Thursday, February 3, 2011

Let us bray...


Why didn’t anybody tell me that this morning was the National Prayer Breakfast? Was it a potluck? I could have made a coffee cake or something. Or at the very least stopped somewhere for donuts. (Nothing filled, of course, just “holy” ones.)

Prayer and belief-in-a-deity-that-answers-prayer form a kind of self-stoking mechanism. If people didn’t think their prayers could be answered, they wouldn’t bother believing in God. But as long as they cling to the notion that there’s a kindly old gent in the sky who sometimes takes requests, they’ll go ahead and seek divine intervention for their own desires, failings, or bad luck. It’s kind of a fallback position.

Prayer on a national scale is, to my mind, entirely too suggestive of trying to get God to choose sides. The fact that we’re probably the only nation that does this no doubt convinces those who participate in the ritual that it just might work. After all, who’s He gonna listen to except those talkin’ right to Him? (That’s right, God is Travis Bickle.)

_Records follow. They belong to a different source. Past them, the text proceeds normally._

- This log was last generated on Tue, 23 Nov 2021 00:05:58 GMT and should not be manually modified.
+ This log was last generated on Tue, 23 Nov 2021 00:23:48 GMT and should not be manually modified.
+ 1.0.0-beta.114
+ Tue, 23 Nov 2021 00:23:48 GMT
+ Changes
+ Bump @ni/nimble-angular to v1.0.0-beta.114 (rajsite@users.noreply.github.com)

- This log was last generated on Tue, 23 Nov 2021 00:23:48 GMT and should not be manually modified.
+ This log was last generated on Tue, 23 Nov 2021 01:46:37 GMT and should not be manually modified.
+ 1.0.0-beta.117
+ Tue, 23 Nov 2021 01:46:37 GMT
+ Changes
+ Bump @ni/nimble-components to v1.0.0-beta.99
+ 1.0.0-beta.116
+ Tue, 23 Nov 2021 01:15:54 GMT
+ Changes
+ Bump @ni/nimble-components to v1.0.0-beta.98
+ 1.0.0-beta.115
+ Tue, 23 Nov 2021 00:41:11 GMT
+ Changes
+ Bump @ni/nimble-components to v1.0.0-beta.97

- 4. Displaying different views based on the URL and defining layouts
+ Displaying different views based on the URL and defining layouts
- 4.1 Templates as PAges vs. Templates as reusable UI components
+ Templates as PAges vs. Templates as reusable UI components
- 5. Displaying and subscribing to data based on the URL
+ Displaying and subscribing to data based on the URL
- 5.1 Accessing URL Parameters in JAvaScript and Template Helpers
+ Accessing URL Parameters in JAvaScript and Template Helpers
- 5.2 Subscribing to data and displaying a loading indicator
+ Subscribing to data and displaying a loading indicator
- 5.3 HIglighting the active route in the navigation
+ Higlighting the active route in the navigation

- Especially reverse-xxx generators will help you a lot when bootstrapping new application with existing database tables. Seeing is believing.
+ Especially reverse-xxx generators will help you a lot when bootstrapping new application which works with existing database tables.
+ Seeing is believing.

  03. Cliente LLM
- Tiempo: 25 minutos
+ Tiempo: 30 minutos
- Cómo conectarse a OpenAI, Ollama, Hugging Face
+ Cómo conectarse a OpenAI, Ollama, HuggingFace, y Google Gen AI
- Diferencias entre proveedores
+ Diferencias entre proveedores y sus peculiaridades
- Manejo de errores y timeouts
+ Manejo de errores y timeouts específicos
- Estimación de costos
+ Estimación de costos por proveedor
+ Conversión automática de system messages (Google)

But it ain’t prayin’, it’s brayin’ – the participants puffing up their own sanctimoniousness behind a façade of public piety. Didn’t Jesus have something to say about guys like that?

Prayer seems like a contradiction in a nation steeped in Calvinism. Believers are always insisting “Thy will be done,” as if to say “Here’s what I want, God, but if that’s not cool, then go ahead and do what You were gonna do anyway.” As if He wouldn’t. And for those who are really into the notion that God’s plan is already decided, how you gonna change His mind? Why even try?

I have no idea what requests were sent up during the NPB. Maybe somebody even ordered up a Grand Slam. But you can bet God must be getting a little tired of all this holier-than-thou nonsense He sees in America. Maybe if it were a National Prayer Barbeque (with a keg), everybody could loosen up a little.